When the MOHAI moved to its posh new digs, I was eager to go. But so expensive! I have to confess that I am a real cheapskate. So, given that the first Thursday of the month is free, my friends Laura, Sun, fellow nurses on my unit, and I arranged an expedition. When we got there, it was not only free day, but it seemed to be old lady day. I, of course, fit right in. The most prominent group, the Shoreline Red Hat Society looked fabulous in their red hats and purple outfits.
Naturally, I was on the lookout for Bobo, but he was in some cellar being refurbished. One of the docents told us that when Bobo died, the MOHAI got his skin, and the Burke got his skeleton. He had a wife, Fifi, (whom he rejected) but one does not ever hear much about her. Bobo was loved by a generation of zoo goers, and his memory, as well as his remains, lives on in Seattle.
We had a terrific day! The new museum exhibits are amazing. One can follow a timeline, starting with Native American artifacts,
the landing of the first white settlers on Alki beach, early ship building, an amusing movie about the Seattle fire, and on through the years, culminating with the current exhibit about movie making in Seattle. You can even star in a movie!
|Sun has always wanted to be a movie star!|
Other important Seattle landmarks are memorialized.
Afterward, we visited the Center for Wooden Boats.
It was a super fun day. You can see more pictures of our day by clicking here. This is a blog with updates on some of the doings of my work colleagues.
Saturday, March 2, 2013
|"There's something really horrible going on here, Mom!"|
My car was a disgusting mess, covered with bird poop and other odious congealed effluvia, and I can’t really wash it at my house. Well, I could, but hose and parking logistics make it difficult, so I usually go to my aunt’s house for this irksome task. The prospect is made even more uninviting by the current inclement weather.
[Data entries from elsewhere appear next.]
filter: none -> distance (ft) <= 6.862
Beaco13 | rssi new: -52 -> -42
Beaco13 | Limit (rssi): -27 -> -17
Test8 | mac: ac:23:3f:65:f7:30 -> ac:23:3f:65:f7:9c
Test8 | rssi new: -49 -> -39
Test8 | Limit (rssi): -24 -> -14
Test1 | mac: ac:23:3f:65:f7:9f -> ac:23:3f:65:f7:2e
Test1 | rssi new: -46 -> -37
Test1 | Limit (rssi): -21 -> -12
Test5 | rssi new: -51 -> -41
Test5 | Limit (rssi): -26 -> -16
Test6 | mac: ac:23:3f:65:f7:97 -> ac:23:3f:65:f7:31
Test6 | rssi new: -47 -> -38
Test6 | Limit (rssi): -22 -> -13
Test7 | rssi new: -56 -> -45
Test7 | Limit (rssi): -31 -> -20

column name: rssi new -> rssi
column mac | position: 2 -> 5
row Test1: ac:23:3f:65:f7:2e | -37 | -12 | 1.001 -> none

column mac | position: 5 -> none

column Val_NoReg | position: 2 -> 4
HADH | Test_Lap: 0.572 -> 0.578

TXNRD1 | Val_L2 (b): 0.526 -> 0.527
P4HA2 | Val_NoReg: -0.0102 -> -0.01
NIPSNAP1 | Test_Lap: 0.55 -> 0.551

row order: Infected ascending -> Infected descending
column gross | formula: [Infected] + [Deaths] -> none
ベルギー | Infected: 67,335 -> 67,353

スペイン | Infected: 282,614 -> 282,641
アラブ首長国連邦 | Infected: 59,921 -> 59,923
Where are all those high school chess club fund raisers when you want them?
I would long ago gone to the giant automatic car wash place, but there is something so dreadful about whole experience that I couldn’t face it. When Rachael was wee, she was terrified the first (and only) time we took her through one. Rebecca thought it was because Rachael was only three, but I knew that it was because the car wash is, in fact, actually terrifying. Even just going in to pay in advance is a horrible ordeal. I had been hinting to Rebecca on our outings that we should go through the car wash, which I could endure with her there to give moral support, and she always said okay, she would, but “mañana.” Since I was so repulsed every time I got in my über-dirty car, I finally decided to go to Aunt Pauline’s and do it the old fashioned way. I called Rebecca to see if she wanted to visit with Pauline for a bit and help wash the car, but she thought it was way too cold. “Let’s go to the car wash!” she said. So we did.
It was as horrible as I expected. Margaret agreed about this. First there is ordeal at the cash register where you get your secret number. Then the fear of putting in the number wrong. Next you have to drive to the exact right spot in the horrid mechanism. Far enough but not too far. Then the roaring starts, and the car seems to be moving of its own volition. (This is the most hideous aspect of the whole ordeal.) The car moves backwards, forwards, and up and down, as one sits there, petrified, with clenched fists, white knuckles, and the foot firmly on the brake, checking frequently to see that the hand brake is on. Rebecca thought this was incredibly amusing and was delightedly snapping pictures and giving a running commentary on what the machines were doing, and how Margaret (who didn’t like it either) and I should get a grip.
|Praying for deliverance!|
What a relief when it finally was over, and we drove off in our clean (until the next bird passes by) car.